**WHAT THE EXERCISE ASKS**:
Out of the material that follows, write out exactly the lines from the line with "-60,24 +60,24 @@" to the line with "bottom:22px;", both ends included, and no others.

**DATA**:
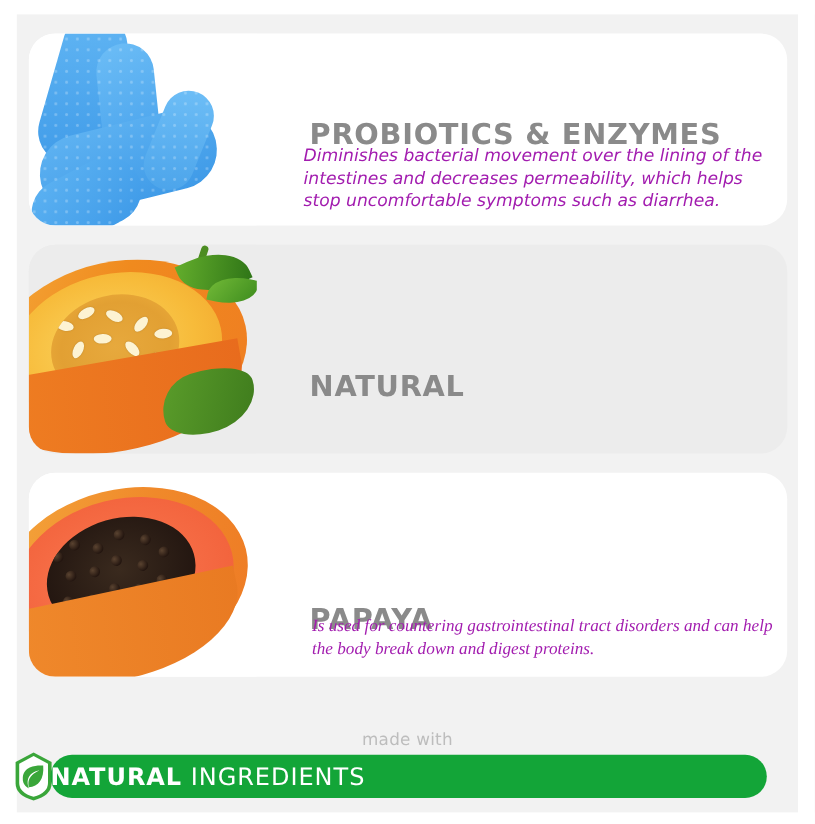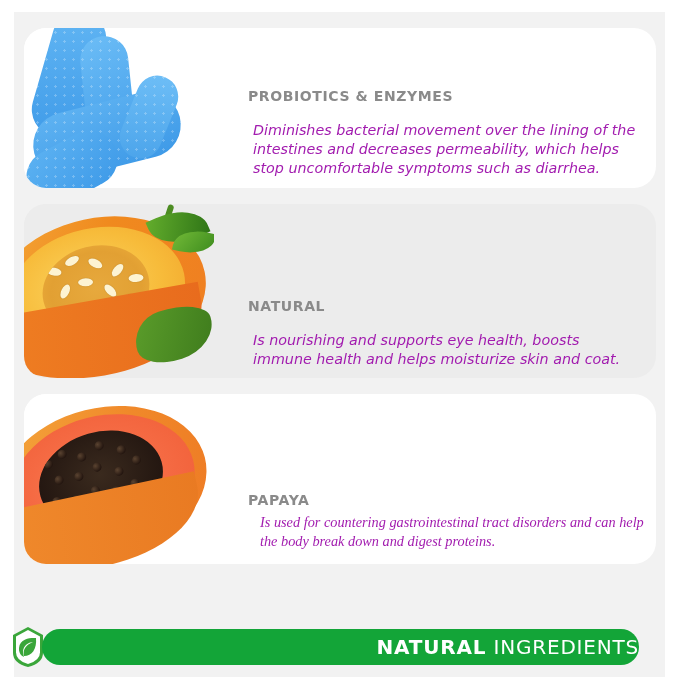--- a/index.html
+++ b/index.html
@@ -60,24 +60,24 @@
   .card-body {
     position: absolute;
     left: 195px;
     top: 0;
     right: 18px;
     height: 100%;
   }
   .card-title {
     font-family: "DejaVu Sans", sans-serif;
     font-weight: bold;
-    font-size: 14px;
+    font-size: 24px;
     letter-spacing: 0.6px;
     color: #8a8a8a;
-    margin: 8px;
+    margin: 18px;
     padding: 0;
   }
   .card-desc {
     font-family: "DejaVu Sans", sans-serif;
     font-style: italic;
     font-size: 14.3px;
     line-height: 1.33;
     color: #a21caf;
     margin: 13px;
     padding: 0;
@@ -245,21 +245,21 @@
   .green-bar {
     position:absolute;
     left:42px;
     bottom:22px;
     width:597px;
     height:36px;
     border-radius:18px;
     background:#13a538;
     display:flex;
     align-items:center;
-    justify-content:flex-end;
+    justify-content:flex-start;
   }
   .bar-text {
     font-family:"DejaVu Sans", sans-serif;
     font-size:20px;
     letter-spacing:.8px;
     color:#ffffff;
     white-space:nowrap;
   }
   .bar-text .strong { font-weight:bold; }
   .bar-text .light  { font-weight:normal; }
@@ -318,21 +318,20 @@
           <div class="seed" style="left:88px;  top:38px; transform:rotate(10deg);"></div>
         </div>
         <div class="pump-rind"></div>
         <div class="pump-green"></div>
         <div class="pump-stem"></div>
         <div class="pump-leaf"></div>
         <div class="pump-leaf2"></div>
       </div>
       <div class="card-body">
         <h3 class="card-title c2-title">NATURAL</h3>
-        <p class="card-desc c2-desc">Is nourishing and supports eye health, boosts immune health and helps moisturize skin and coat.</p>
       </div>
     </div>
 
     <div class="card white card-3">
       <div class="card-img img3">
         <div class="papaya-outer"></div>
         <div class="papaya-flesh"></div>
         <div class="papaya-cavity">
           <div class="pseed" style="left:12px; top:14px;"></div>
           <div class="pseed" style="left:28px; top:8px;"></div>
@@ -358,20 +357,21 @@
       </div>
       <div class="card-body">
         <h3 class="card-title c3-title">PAPAYA</h3>
         <p class="card-desc c3-desc">Is used for countering gastrointestinal tract disorders and can help the body break down and digest proteins.</p>
       </div>
     </div>
 
   </div>
 
   <div class="footer">
+    <div class="made-with">made with</div>
 
     <div class="leaf-badge">
       <svg width="44" height="44" viewBox="0 0 44 44" aria-hidden="true">
         <path d="M22 2 L37 10 L37 28 Q37 38 22 42 Q7 38 7 28 L7 10 Z" fill="#3aa63a"></path>
         <path d="M22 5 L34 11.5 L34 27.5 Q34 35.6 22 39 Q10 35.6 10 27.5 L10 11.5 Z" fill="#ffffff"></path>
         <path d="M30 13 C30 13 14 11 13 23 C12.4 30 18 32 18 32 C18 32 15 25 19.5 20.5 C23 17 27 17 27 17 C27 17 21 19 18.5 24 C17 27 18 31 18 31 C26 31 31 24 30 13 Z" fill="#3aa63a"></path>
       </svg>
     </div>
 
     <div class="green-bar">

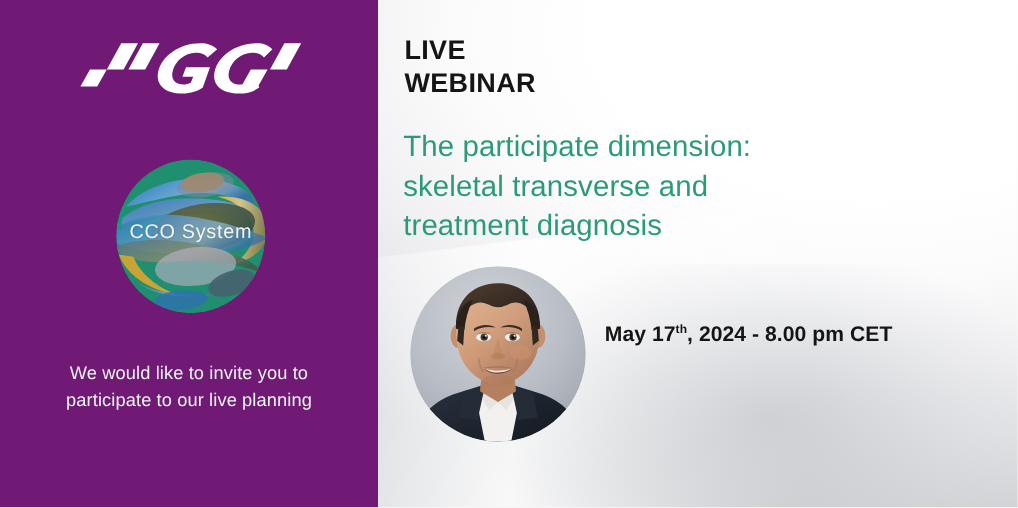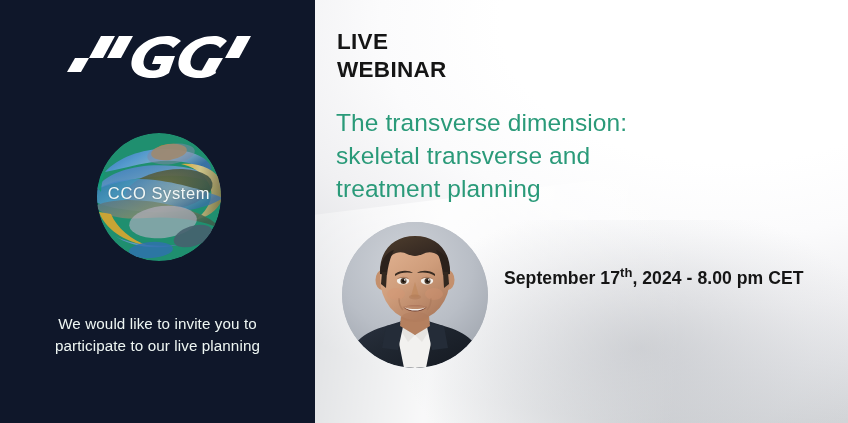--- a/index.html
+++ b/index.html
@@ -16,21 +16,21 @@
     background: #ffffff;
   }
 
   
   #left-panel {
     position: absolute;
     left: 0;
     top: 0;
     width: 315px;
     height: 423px;
-    background: #0f172a;
+    background: #701a75;
   }
 
   
   #gc-logo {
     position: absolute;
     left: 63px;
     top: 28px;
     width: 190px;
     height: 58px;
   }
@@ -56,21 +56,21 @@
     color: #f2f7f6;
     font-family: "Liberation Sans", sans-serif;
     text-shadow: 0 0 2px rgba(0,0,0,0.18);
     pointer-events: none;
   }
 
   
   #invite-text {
     position: absolute;
     left: 0;
-    top: 313px;
+    top: 301px;
     width: 315px;
     text-align: center;
     color: #eef6f3;
     font-size: 15.2px;
     line-height: 22px;
     letter-spacing: 0.1px;
   }
   #invite-text .l { display: block; }
 
   
@@ -156,21 +156,21 @@
     z-index: 4;
   }
   #speaker-datetime {
     color: #151515;
     font-size: 17.6px;
     font-weight: bold;
     letter-spacing: 0.05px;
     white-space: nowrap;
   }
   #speaker-datetime sup {
-    font-size: 13px;
+    font-size: 10px;
     vertical-align: super;
     line-height: 0;
   }
   #speaker-name {
     margin-top: 5px;
     color: #2c2c2c;
     font-size: 17.6px;
     letter-spacing: 0.1px;
     white-space: nowrap;
   }
@@ -277,23 +277,23 @@
   </div>
 
   <div id="right-panel">
 
     <div id="eyebrow">
       <span class="l">LIVE</span>
       <span class="l">WEBINAR</span>
     </div>
 
     <div id="webinar-title">
-      <span class="l">The transverse dimension:</span>
+      <span class="l">The participate dimension:</span>
       <span class="l">skeletal transverse and</span>
-      <span class="l">treatment planning</span>
+      <span class="l">treatment diagnosis</span>
     </div>
 
     <div id="speaker-photo">
       <svg viewBox="0 0 146 146" xmlns="http://www.w3.org/2000/svg" aria-hidden="true">
         <defs>
           <radialGradient id="bgGrad" cx="0.44" cy="0.3" r="0.82">
             <stop offset="0%" stop-color="#cfd3d9"></stop>
             <stop offset="55%" stop-color="#b9bec6"></stop>
             <stop offset="100%" stop-color="#9ba1aa"></stop>
           </radialGradient>
@@ -375,18 +375,18 @@
           <ellipse cx="73" cy="95" rx="13" ry="5" fill="#b0795a" opacity="0.4"></ellipse>
 
           <ellipse cx="54" cy="72" rx="9" ry="6" fill="#d89674" opacity="0.35"></ellipse>
           <ellipse cx="92" cy="72" rx="9" ry="6" fill="#d89674" opacity="0.35"></ellipse>
         </g>
       </svg>
     </div>
 
     <div id="speaker-block">
       <div id="speaker-datetime">
-        <span>September 17</span><sup>th</sup><span>, 2024 - 8.00 pm CET</span>
+        <span>May 17</span><sup>th</sup><span>, 2024 - 8.00 pm CET</span>
       </div>
     </div>
 
   </div>
 </div>
 
 </body></html>

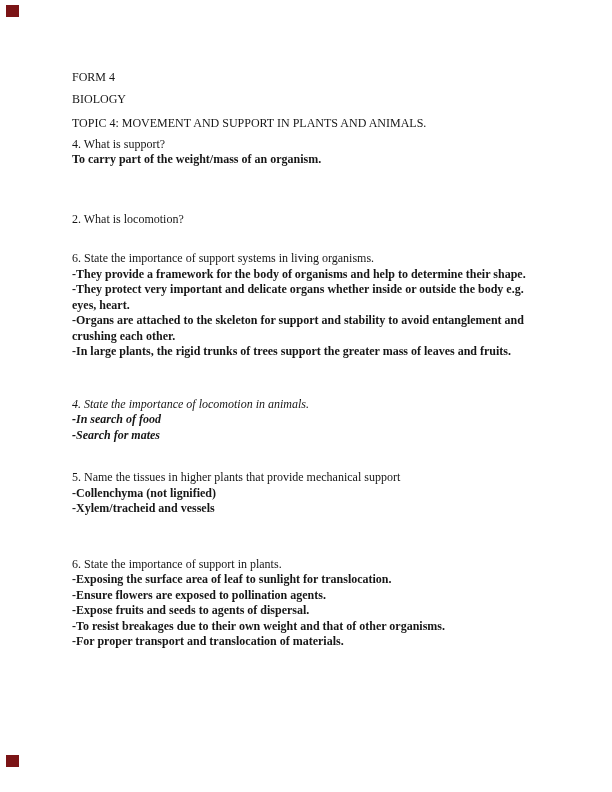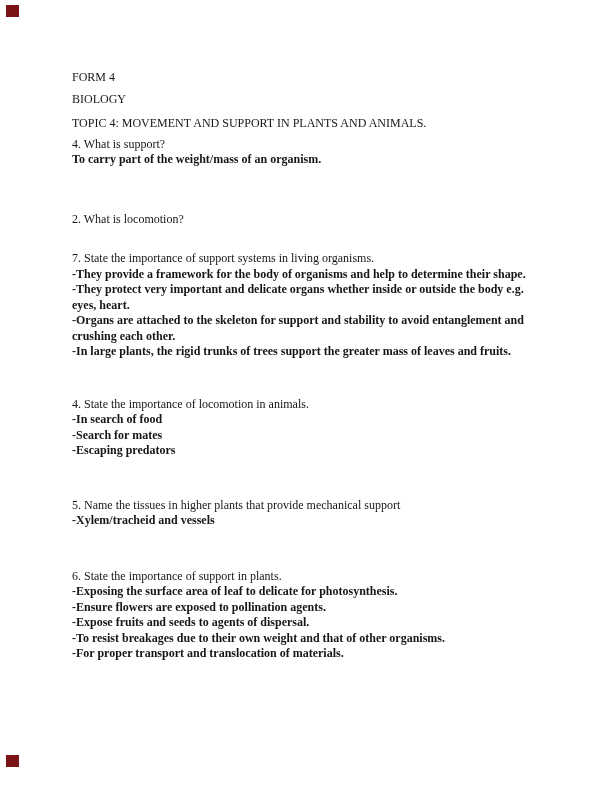--- a/index.html
+++ b/index.html
@@ -30,21 +30,21 @@
   }
   p { margin: 0; padding: 0; }
   .q { font-weight: normal; }
   .a { font-weight: bold; }
   .mb-form { margin-bottom: 6.5px; }
   .mb-subject { margin-bottom: 8px; font-family: Liberation Serif, serif; }
   .mb-topic { margin-bottom: 5.5px; }
   .s1 { margin-bottom: 26px; }
   .s2 { margin-bottom: 24px; margin-top: 44px; }
   .s3 { margin-bottom: 37px; }
-  .s4 { margin-bottom: 39px; }
+  .s4 { margin-bottom: 27px; font-style: italic; }
   .s5 { margin-bottom: 40px; }
   .s6 { margin-bottom: 0; }
 </style>
 </head>
 <body>
 
 <div class="page">
 
   <div class="corner-mark top" style="background-color:#7b1416"></div>
 
@@ -59,42 +59,42 @@
     <section class="s1">
       <p class="q">4. What is support?</p>
       <p class="a">To carry part of the weight/mass of an organism.</p>
     </section>
 
     <section class="s2">
       <p class="q">2. What is locomotion?</p>
     </section>
 
     <section class="s3">
-      <p class="q">7. State the importance of support systems in living organisms.</p>
+      <p class="q">6. State the importance of support systems in living organisms.</p>
       <p class="a">-They provide a framework for the body of organisms and help to determine their shape.</p>
       <p class="a">-They protect very important and delicate organs whether inside or outside the body e.g. eyes, heart.</p>
       <p class="a">-Organs are attached to the skeleton for support and stability to avoid entanglement and crushing each other.</p>
       <p class="a">-In large plants, the rigid trunks of trees support the greater mass of leaves and fruits.</p>
     </section>
 
     <section class="s4">
       <p class="q">4. State the importance of locomotion in animals.</p>
       <p class="a">-In search of food</p>
       <p class="a">-Search for mates</p>
-      <p class="a">-Escaping predators</p>
     </section>
 
     <section class="s5">
       <p class="q">5. Name the tissues in higher plants that provide mechanical support</p>
+      <p class="a">-Collenchyma (not lignified)</p>
       <p class="a">-Xylem/tracheid and vessels</p>
     </section>
 
     <section class="s6">
       <p class="q">6. State the importance of support in plants.</p>
-      <p class="a">-Exposing the surface area of leaf to delicate for photosynthesis.</p>
+      <p class="a">-Exposing the surface area of leaf to sunlight for translocation.</p>
       <p class="a">-Ensure flowers are exposed to pollination agents.</p>
       <p class="a">-Expose fruits and seeds to agents of dispersal.</p>
       <p class="a">-To resist breakages due to their own weight and that of other organisms.</p>
       <p class="a">-For proper transport and translocation of materials.</p>
     </section>
 
   </div>
 </div>
 
 </body></html>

**SOLUTION TO THIS TASK**:
@@ -60,24 +60,24 @@
   .card-body {
     position: absolute;
     left: 195px;
     top: 0;
     right: 18px;
     height: 100%;
   }
   .card-title {
     font-family: "DejaVu Sans", sans-serif;
     font-weight: bold;
-    font-size: 14px;
+    font-size: 24px;
     letter-spacing: 0.6px;
     color: #8a8a8a;
-    margin: 8px;
+    margin: 18px;
     padding: 0;
   }
   .card-desc {
     font-family: "DejaVu Sans", sans-serif;
     font-style: italic;
     font-size: 14.3px;
     line-height: 1.33;
     color: #a21caf;
     margin: 13px;
     padding: 0;
@@ -245,21 +245,21 @@
   .green-bar {
     position:absolute;
     left:42px;
     bottom:22px;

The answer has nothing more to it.